Proffesion has nothing to do with class - you defined me as middle class soley from your take on my job - you have no idea what it entails and who indeed i work for but feel that you are able to make a judgemnt on my class from one snippet of information that you gleaned about me.

It seems that you have the chip on your shoulder and consider people that better themselves to somehow be a dissapointment to you.

If we are going to make assumptions about people should i assume That you are some 34 year old ageing activist that believes they must constantly fight the system – whilst simultaneously posting on here for advice on how to deal with a girl that hasn’t called you back?!  - Its easy to come to the wrong conclusions isn’t it?! – or maybe I aint so far off the mark.

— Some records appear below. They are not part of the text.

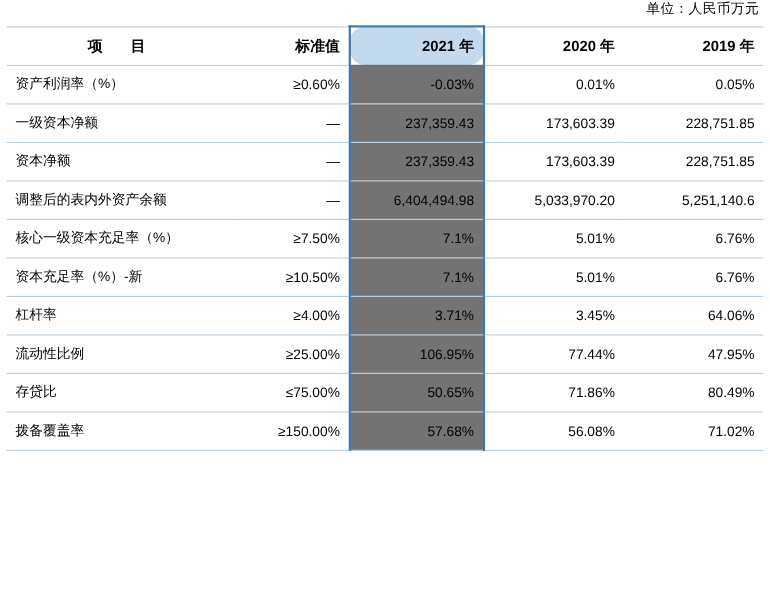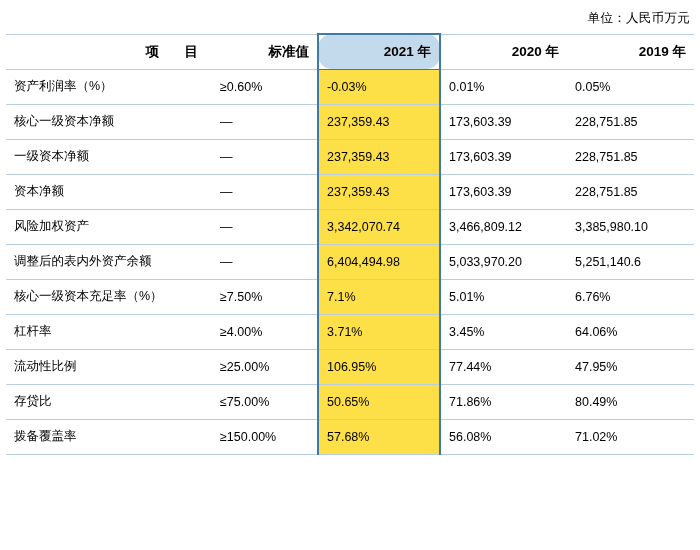"单位：人民币万元" .unit-line { padding: 10px 10px 6px 0 -> 0 10px 6px 0 }
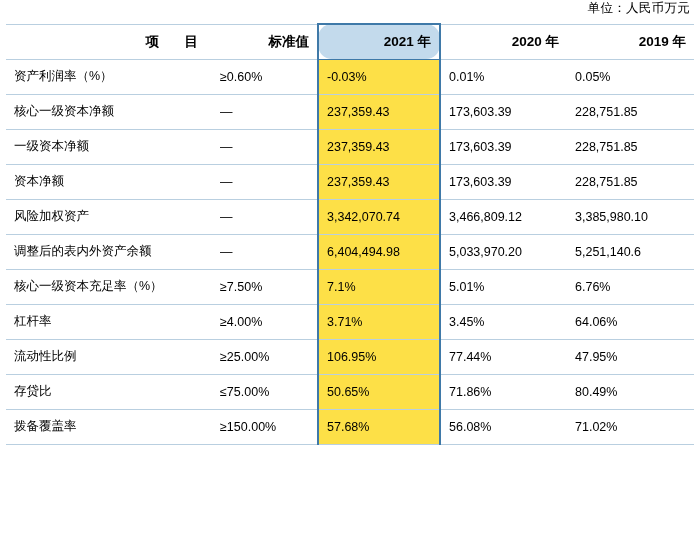"项 目" .hdr-item { text-align: right -> center }
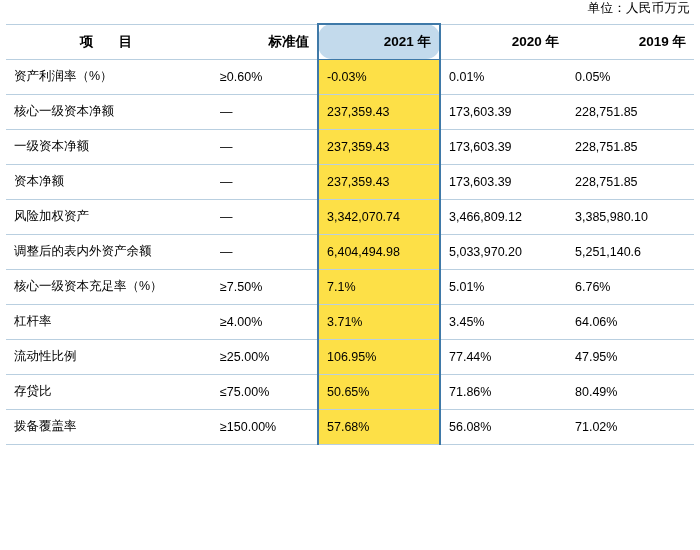"≥0.60%" .cell-num { text-align: left -> right }
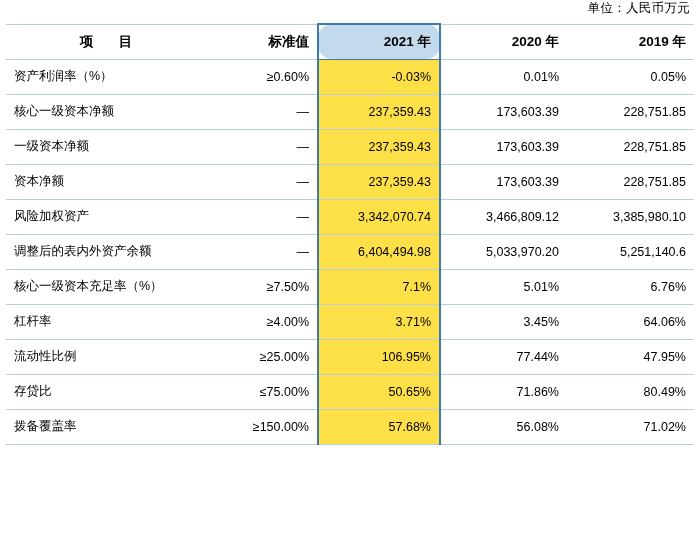"-0.03%" .hl { background: #fde047 -> #737373 }
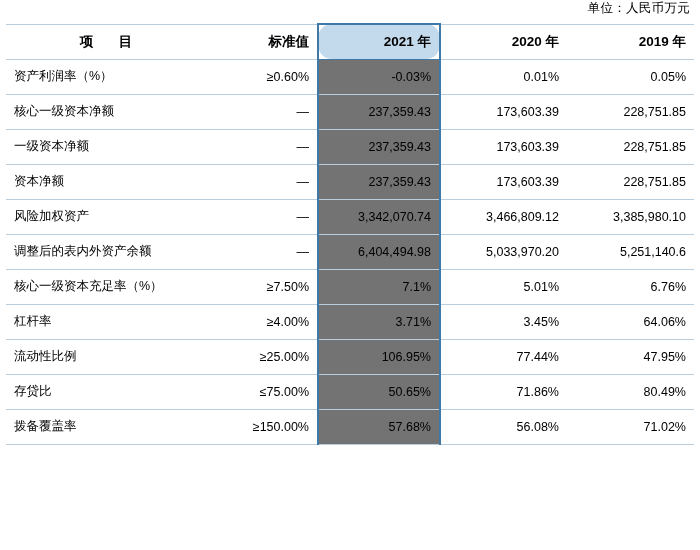"核心一级资本净额" tr { html: <tr> <td>核心一级资本净额</td> <td>—</td> <td>237,359.43</td> <td>173,603.39</td> <td>228,751.85</td> </tr> -> none }
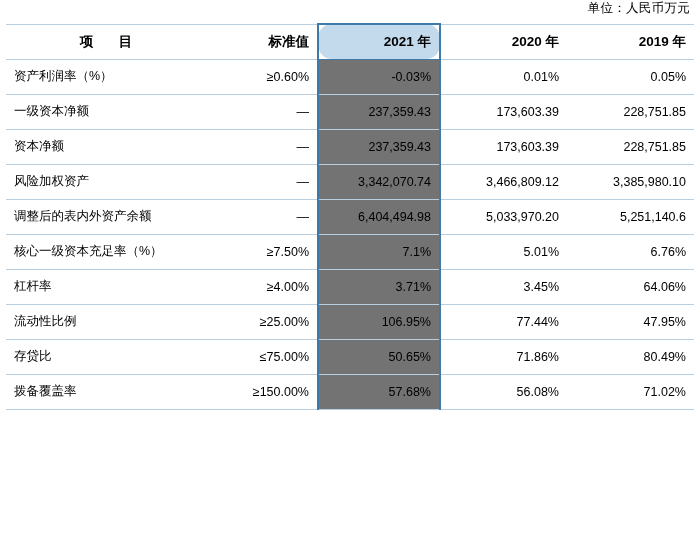"风险加权资产" tr { html: <tr> <td>风险加权资产</td> <td>—</td> <td>3,342,070.74</td> <td>3,466,809.12</td> <td>3,385,980.10</td> </tr> -> none }
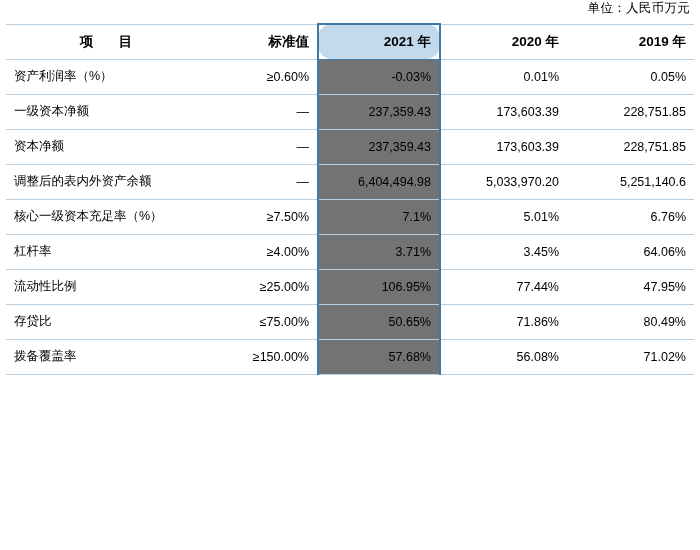"资本充足率（%）-新" tr { html: none -> <tr> <td>资本充足率（%）-新</td> <td>≥10.50%</td> <td>7.1%</td> <td>5.01%</td> <td>6.76%</td> </tr> }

Report me if you like, but I am happy that you and your cohort were the ones that began the personal insults on this thread first so do what you wish!


----------



## ddraig (May 2, 2006)

waterloowelshy said:
			
		

> Proffesion has nothing to do with class - you defined me as middle class soley from your take on my job - you have no idea what it entails and who indeed i work for but feel that you are able to make a judgemnt on my class from one snippet of information that you gleaned about me.
> 
> It seems that you have the chip on your shoulder and consider people that better themselves to somehow be a dissapointment to you.
> 
> ...



riiiiight  . yes you're 100% spot on, clever boy! wha are you here for then? how do u contibute to urban? who have you helped recently? shall i go thru your posts as you have done me? have u not got work to do? :d

can you point out the posts to which u refer in the bold bit please.


----------



## ddraig (May 2, 2006)

doule post


----------



## waterloowelshy (May 2, 2006)

ddraig said:
			
		

> riiiiight  . yes you're 100% spot on, clever boy! wha are you here for then? how do u contibute to urban? who have you helped recently? shall i go thru your posts as you have done me? have u not got work to do? :d
> 
> 
> can you point out the posts to which u refer in the bold bit please.



Here is one you posted up first up:-

pissoff you shitstirring twittleflop!  
your OP was negative and baiting, what do u expect?
always take it too far don't you


----------



## ddraig (May 2, 2006)

do u want to go throught the thread post by post and see how much negative prejudiced sneering comments you have made?
and does 'pissoff you shitstirring twittleflop!' offend you? is it equal or worse to 'grade A prick'?

notice that you have to edit your posts a lot as well  bit too frothy even for your indignant head?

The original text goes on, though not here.